Power, privilege, and oppression in healthcare are rooted in historic systemic and structural inequalities strongly related to race, gender, class, and economic status. People with more power and privilege have access to better healthcare, while those who are less privileged tend to have limited access to care. Power asymmetries are rooted in a long history of unequal and unfair relationships, including colonialism, imperialism, post-World War II governance structures, and patriarchal norms and practices (Global Health 50/50, 2020).
These social and structural inequities impact the health of many low income and minority communities, contributing to high disease burdens, difficulties accessing healthcare, and a lack of trust in the healthcare system. These complex and interconnected issues can contribute to chronic disease due to physiological and psychological stress from repeated daily inequities (Culhane-Pera et al., 2021).
Definitions: Power, Privilege, and Oppression
Power: the ability to influence and control material, human, intellectual, and financial resources to achieve a desired outcome. Power is dynamic, played out in social, economic, and political relations between individuals and groups (Global Health 50/50, 2020).
Privilege: a set of typically unearned, exclusive benefits given to people who belong to specific social groups (Global Health 50/50, 2020). Privilege is complex and relational. The social structures that create disadvantages are the same ones that create advantages and benefits (Abimbola et al., 2021).
Oppression: a form of discrimination, leading to disparities. People of color, those with disabilities, and individuals from lower socioeconomic backgrounds are more likely to encounter discrimination when seeking healthcare services. This can range from being denied care or receiving lower quality care due to race, gender, or economic status.
Dismantling oppressive systems requires more than one group of people demanding change. Undoing marginalization requires more than the marginalized speaking up. Many groups—such as Black, Indigenous, and people of color, sex workers, migrants and refugees, women and girls, ethnic minorities, people with disabilities, and lesbian, gay, bisexual, transgender, intersex, and questioning people—are systematically denied platforms for political, social, and cultural reasons (Abimbola et al., 2021).
3.1 Colonization and Colonial Medicine
Colonization is the process of assuming control of someone else’s territory and applying one’s own systems of law, government, and religion.
Stolen Lives: The Indigenous Peoples of Canada and the Indian Residential Schools / Historical Background
Colonization has had—and continues to have—a deadly impact on many cultures throughout the world. It has weakened or destroyed cultural practices that helped maintain community health such as traditional food systems, access to clean water, Indigenous languages, and access to land. It replaced long held cultural practices with unsupported and underfunded systems, leading to systemic health disparities, high rates of diabetes, suicide, and cardiovascular diseases (Jensen and Lopez-Carmen, 2022).

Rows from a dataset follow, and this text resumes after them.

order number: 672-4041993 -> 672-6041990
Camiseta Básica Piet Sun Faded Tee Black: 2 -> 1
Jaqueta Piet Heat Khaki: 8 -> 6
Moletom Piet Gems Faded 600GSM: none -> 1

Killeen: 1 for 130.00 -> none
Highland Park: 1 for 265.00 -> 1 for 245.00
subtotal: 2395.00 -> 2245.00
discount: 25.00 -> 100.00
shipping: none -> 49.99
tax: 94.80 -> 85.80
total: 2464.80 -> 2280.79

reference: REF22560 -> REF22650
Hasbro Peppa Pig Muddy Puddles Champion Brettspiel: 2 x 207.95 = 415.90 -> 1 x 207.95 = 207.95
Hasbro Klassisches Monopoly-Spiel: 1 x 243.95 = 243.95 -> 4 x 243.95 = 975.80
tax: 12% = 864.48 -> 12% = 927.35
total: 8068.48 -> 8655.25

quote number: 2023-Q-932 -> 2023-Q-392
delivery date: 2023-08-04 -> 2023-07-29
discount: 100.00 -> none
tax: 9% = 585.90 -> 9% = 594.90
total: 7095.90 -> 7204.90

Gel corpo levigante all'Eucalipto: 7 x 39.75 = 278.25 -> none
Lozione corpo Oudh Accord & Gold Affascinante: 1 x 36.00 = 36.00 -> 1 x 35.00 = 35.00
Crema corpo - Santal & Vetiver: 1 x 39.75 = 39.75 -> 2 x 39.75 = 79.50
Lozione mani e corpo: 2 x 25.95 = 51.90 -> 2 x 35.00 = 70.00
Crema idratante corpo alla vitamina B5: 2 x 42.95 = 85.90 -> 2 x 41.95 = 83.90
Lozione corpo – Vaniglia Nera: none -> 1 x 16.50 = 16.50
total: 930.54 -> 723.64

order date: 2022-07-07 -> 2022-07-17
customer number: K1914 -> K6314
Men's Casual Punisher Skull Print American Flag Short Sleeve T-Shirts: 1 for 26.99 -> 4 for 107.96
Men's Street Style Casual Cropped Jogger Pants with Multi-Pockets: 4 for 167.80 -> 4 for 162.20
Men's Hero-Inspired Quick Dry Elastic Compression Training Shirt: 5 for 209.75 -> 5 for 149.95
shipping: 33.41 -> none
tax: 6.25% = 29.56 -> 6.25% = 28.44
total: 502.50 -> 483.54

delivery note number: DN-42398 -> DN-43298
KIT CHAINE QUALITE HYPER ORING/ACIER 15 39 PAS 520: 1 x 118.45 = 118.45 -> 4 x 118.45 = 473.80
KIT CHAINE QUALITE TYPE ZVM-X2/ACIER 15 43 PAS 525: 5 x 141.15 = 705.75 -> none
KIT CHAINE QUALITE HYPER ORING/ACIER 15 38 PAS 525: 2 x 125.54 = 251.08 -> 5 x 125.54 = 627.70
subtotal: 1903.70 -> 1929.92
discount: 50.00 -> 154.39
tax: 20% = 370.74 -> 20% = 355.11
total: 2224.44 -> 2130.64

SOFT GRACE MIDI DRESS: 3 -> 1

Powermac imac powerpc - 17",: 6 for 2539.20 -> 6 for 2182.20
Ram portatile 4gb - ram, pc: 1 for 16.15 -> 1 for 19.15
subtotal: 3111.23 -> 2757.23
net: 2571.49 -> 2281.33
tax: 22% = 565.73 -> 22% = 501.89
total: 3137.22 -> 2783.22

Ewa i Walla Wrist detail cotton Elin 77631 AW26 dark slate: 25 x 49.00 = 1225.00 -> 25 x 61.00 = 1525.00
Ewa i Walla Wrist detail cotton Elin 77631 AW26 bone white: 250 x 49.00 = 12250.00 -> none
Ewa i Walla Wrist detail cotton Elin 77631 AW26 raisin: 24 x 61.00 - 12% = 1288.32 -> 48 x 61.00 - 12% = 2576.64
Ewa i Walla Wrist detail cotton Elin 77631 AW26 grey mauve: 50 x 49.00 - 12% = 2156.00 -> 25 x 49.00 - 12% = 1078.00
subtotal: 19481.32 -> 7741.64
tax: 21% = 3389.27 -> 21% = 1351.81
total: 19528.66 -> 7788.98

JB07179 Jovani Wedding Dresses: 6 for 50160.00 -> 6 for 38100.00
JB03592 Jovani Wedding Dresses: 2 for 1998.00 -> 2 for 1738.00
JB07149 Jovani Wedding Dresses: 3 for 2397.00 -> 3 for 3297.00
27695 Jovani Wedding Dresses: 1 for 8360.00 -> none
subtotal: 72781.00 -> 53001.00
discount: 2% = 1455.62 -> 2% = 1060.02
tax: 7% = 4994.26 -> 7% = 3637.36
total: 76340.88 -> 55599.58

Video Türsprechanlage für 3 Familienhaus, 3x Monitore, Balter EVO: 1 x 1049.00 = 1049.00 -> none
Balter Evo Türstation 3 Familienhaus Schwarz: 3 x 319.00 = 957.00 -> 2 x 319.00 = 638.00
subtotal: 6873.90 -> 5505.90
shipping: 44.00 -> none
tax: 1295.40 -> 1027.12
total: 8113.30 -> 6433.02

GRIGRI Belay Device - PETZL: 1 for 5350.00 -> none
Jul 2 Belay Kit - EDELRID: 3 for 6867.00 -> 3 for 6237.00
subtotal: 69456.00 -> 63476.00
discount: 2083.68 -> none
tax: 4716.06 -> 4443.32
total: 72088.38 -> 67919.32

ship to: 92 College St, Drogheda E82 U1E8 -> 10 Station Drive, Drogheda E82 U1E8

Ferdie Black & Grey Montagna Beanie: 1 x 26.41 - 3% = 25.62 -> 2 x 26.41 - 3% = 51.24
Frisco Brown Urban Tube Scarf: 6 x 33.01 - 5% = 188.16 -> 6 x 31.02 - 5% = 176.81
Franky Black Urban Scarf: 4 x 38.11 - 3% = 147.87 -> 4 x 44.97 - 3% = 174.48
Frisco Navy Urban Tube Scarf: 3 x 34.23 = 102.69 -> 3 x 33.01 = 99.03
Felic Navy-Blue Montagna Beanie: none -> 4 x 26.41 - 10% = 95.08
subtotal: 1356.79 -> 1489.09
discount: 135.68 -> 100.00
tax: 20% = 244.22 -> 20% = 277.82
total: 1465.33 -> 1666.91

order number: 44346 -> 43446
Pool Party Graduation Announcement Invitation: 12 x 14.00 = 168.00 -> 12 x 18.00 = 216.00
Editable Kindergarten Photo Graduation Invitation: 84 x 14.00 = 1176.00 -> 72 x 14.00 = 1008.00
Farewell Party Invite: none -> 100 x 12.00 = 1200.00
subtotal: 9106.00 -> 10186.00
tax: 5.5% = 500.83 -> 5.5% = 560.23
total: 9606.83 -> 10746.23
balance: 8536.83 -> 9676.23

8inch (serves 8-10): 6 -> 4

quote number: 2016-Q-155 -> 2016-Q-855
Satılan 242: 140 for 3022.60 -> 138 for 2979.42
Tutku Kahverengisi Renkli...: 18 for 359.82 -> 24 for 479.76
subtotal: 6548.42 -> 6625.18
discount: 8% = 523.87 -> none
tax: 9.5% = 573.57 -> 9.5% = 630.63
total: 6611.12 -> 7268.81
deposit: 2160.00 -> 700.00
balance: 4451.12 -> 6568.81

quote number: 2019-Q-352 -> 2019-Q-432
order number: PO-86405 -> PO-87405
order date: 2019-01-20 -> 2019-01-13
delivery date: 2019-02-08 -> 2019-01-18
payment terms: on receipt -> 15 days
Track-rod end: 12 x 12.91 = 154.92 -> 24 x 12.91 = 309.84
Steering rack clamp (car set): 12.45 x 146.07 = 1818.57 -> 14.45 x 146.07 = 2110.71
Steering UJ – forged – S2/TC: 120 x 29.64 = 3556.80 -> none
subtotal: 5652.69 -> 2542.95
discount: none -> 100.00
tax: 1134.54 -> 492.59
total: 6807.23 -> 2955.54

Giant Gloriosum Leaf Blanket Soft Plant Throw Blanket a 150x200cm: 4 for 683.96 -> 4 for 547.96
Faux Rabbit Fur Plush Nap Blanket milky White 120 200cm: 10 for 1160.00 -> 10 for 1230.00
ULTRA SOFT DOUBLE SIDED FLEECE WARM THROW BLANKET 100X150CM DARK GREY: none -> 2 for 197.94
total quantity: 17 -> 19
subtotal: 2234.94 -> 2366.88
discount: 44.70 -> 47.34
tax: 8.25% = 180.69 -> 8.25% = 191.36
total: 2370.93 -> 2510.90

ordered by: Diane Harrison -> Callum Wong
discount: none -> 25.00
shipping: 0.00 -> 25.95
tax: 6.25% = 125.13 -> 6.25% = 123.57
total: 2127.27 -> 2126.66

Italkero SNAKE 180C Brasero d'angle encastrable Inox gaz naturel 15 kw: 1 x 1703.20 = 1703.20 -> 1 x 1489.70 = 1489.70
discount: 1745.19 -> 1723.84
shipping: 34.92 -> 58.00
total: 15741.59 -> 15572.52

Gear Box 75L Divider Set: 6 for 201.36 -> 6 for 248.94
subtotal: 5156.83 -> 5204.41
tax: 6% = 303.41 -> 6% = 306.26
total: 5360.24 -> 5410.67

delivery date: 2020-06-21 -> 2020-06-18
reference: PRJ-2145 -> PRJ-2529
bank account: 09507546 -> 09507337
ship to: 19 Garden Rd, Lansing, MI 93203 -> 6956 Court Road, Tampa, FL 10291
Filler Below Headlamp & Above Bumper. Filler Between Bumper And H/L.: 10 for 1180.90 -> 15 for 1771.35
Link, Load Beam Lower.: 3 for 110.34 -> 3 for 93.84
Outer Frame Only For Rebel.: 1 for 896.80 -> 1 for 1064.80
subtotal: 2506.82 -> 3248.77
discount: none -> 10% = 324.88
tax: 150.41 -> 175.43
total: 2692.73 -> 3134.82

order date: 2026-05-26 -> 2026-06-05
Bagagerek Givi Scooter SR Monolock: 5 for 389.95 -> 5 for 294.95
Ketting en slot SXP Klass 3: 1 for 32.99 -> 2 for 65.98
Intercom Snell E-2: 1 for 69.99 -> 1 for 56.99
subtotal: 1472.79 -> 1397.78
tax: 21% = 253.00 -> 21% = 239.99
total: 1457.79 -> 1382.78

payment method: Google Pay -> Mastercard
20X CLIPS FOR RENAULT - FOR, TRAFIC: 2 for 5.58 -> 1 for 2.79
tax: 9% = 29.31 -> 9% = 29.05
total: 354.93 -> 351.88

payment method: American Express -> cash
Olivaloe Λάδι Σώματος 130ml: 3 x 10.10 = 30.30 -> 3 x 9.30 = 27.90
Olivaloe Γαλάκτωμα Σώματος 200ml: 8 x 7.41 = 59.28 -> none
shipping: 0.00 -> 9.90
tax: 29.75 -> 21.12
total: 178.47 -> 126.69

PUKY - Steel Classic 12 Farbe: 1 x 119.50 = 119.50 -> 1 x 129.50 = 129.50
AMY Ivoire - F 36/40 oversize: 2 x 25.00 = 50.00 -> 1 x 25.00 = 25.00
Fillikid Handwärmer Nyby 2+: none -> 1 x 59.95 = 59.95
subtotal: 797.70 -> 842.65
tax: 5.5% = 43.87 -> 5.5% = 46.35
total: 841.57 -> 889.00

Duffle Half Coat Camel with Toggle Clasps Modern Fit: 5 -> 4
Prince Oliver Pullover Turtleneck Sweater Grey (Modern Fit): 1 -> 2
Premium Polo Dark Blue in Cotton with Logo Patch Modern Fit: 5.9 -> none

While colonial physicians and scientists made substantial contributions to medicine, they worked almost entirely on health issues that were unique to the colonies. The primary focus was controlling and managing the spread of infectious diseases. This was achieved through vaccination campaigns, quarantine measures, and the construction of hospitals and clinics. In doing so, they established a focus on infectious diseases exclusive to the colonies—an interest that has been inherited by global health today (Global Health 50/50, 2020).
Lack of diversity, equity, and inclusion, white supremacy and saviorism, colonialism, racism, patriarchy, and the “foreign gaze” * have impacted healthcare in the U.S. and throughout the world. Because healthcare education was developed in the shadow of colonialism, it continues to impact diversity and equity.
*Foreign gaze: more than looking at a person—there is an implied imbalance of power or unequal power dynamic; the gazer is superior to and objectifying the object of the gaze. Also: male gaze, imperial gaze, medical gaze.
Global health has many asymmetries in power and privilege. Image source: Madhukar Pai, with artwork by Sophie Lane. Reprinted under the terms of the Creative Commons Attribution License.
3.2 Intersectionality
Intersectionality promotes an understanding of human beings as shaped by the interaction of different social locations. These interactions occur within a context of connected systems and structures of power.
Olga Hankivsky
Intersectionality 101
An individual’s cultural background is not merely a matter of race or language, but is at the intersection of heritage, language, beliefs, knowledge, behavior, common experience, and self-identity. A culturally sensitive assessment must consider all the aspects that make up cultural diversity, as well as their complex interactions (Mortaz Hejri, Ivan, and Jama, 2022).
Intersectionality is a social theory that explains how different forms of oppression, such as racism, sexism, and classism, intersect and compound to create marginalization and privilege. It highlights the interconnected nature of social identities and the ways in which systems of power interact and overlap to shape individual experiences.
By its very nature, health equity is intersectional. This means that individuals belong to more than one group and, therefore have overlapping health and social inequities, as well as overlapping strengths and assets. Understanding how social identities overlap can help a provider better understand, interpret, and communicate health outcomes (CDC, 2022, August 11).